Letter From The Music Editor
Hello Readers!
Today is my first day as the Music Editor for Brooklyn Magazine so I’d like to introduce myself. I moved to New York in 2011, and have been writing about music in various capacities for the past four years at sites like the now-defunct AOL Music hub, Complex and Pigeons & Planes, Noisey, Village Voice, Rookie, Buzzfeed, Consequence of Sound, MTV News, Billboard, and most recently, at Stereogum. My tastes tend toward folk and country music, rap and hip-hop, female songwriters, and shoegazey post-punk. Of course, my coverage doesn’t only extend to my own immediate inclinations.
Aside from genre, I’m also prone to scrutinizing lyrics and writing about music from a personal, subjective position – that’s always felt like the only way for me to do it authentically. I’m thrilled to bring all those experiences and my own perspective to Brooklyn Magazine. This will not be a music website that focuses solely on stuff that happens within the actual geographical confines of Brooklyn, though it will include hyper-local stories when they are compelling and interesting enough to merit the coverage. We will not be repurposing every news story of the day for the sake of yardsticking our competitors. I am just experienced enough to be sick of the ways the internet blogging complex is broken, and just young enough to think I can change it. Maybe I can, maybe I can’t. But I’m going to fucking try anyway.

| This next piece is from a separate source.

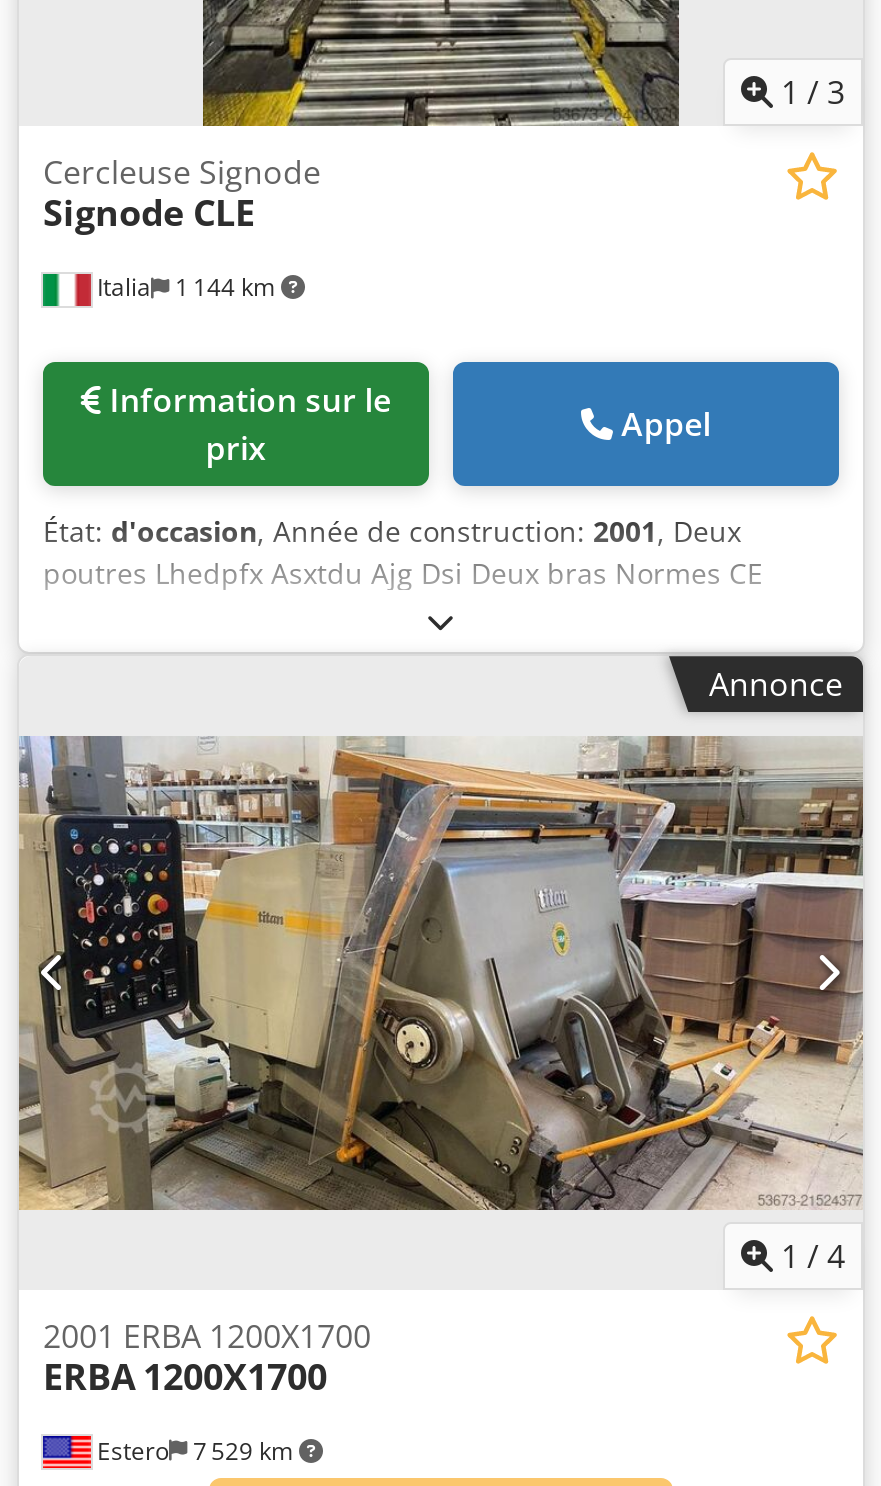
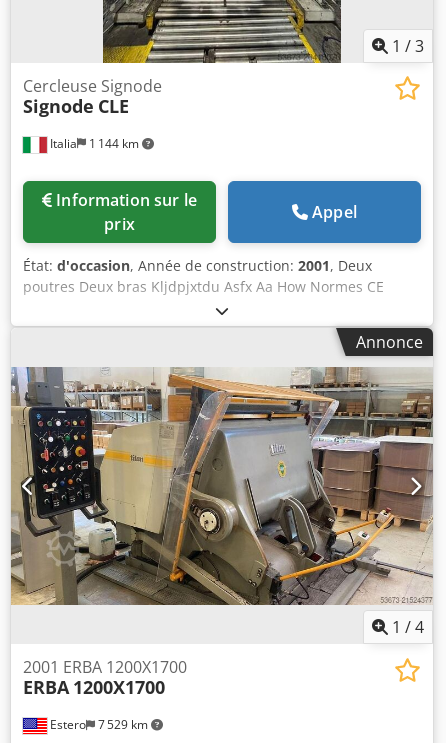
- poutres Lhedpfx Asxtdu Ajg Dsi Deux bras Normes CE
+ poutres Deux bras Kljdpjxtdu Asfx Aa How Normes CE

In every way that I can prevent it, there will not be clickbait. I won’t publish content that seeks to incite negativity, but I will publish things that provoke. If a viral news story is unfolding on social media — or elsewhere, though there seems to be little elsewhere these days — I do plan to cover it. This may be Brooklyn Magazine, but our borough is just as much a national stage as any other, and our community is just as concerned with the international as they are the local. That’s a great segue to note more about covering the hyper-local. As grand as the national stage the internet allows is, I do live in Brooklyn for a reason. It’s a community I fiercely love, and one I want to cover with the kind of loving curation many platforms do not afford. Brooklyn Magazine‘s music coverage will afford it.
The coverage will highlight the long-silenced voices of women, people of color, and artists who embrace queer identities and sexualities. I hope to inject voice and tone into our news coverage. Plenty of pieces have been written about the dearth of female music writers (although we are here, by the way), or the abuse that we face on a daily basis, and we will seek to combat the incessant stream of sexist tripe that seems to spill into the music industry’s coverage, representation and culture every single fucking day. In such cases, the goal will not be objective reporting, but reporting that destabilizes the heteronormative, patriarchal capitalism we have all been socialized in. Yet, I don’t anticipate this will be the bulk of the stories and commentary that are published here. I won’t be out looking for trash, but when it washes up on my shore I will identify it as such, bag it, and burn it.
Instead, the bulk of our stories will hone in on the messy, tangled qualities of music itself instead of focusing on rote celebrity. We will also treat pop music like it deserves as much analysis and attention as indie or classic rock (because it does). My purpose is to focus on lyrical, emotional writing about music. If you’re familiar with my writing scope and style, expect to see that expanded here; pieces that focus not so much on the music’s technical process, but why and how it arrived, through what spiritual means and what its creators hope it will achieve. Thanks for reading.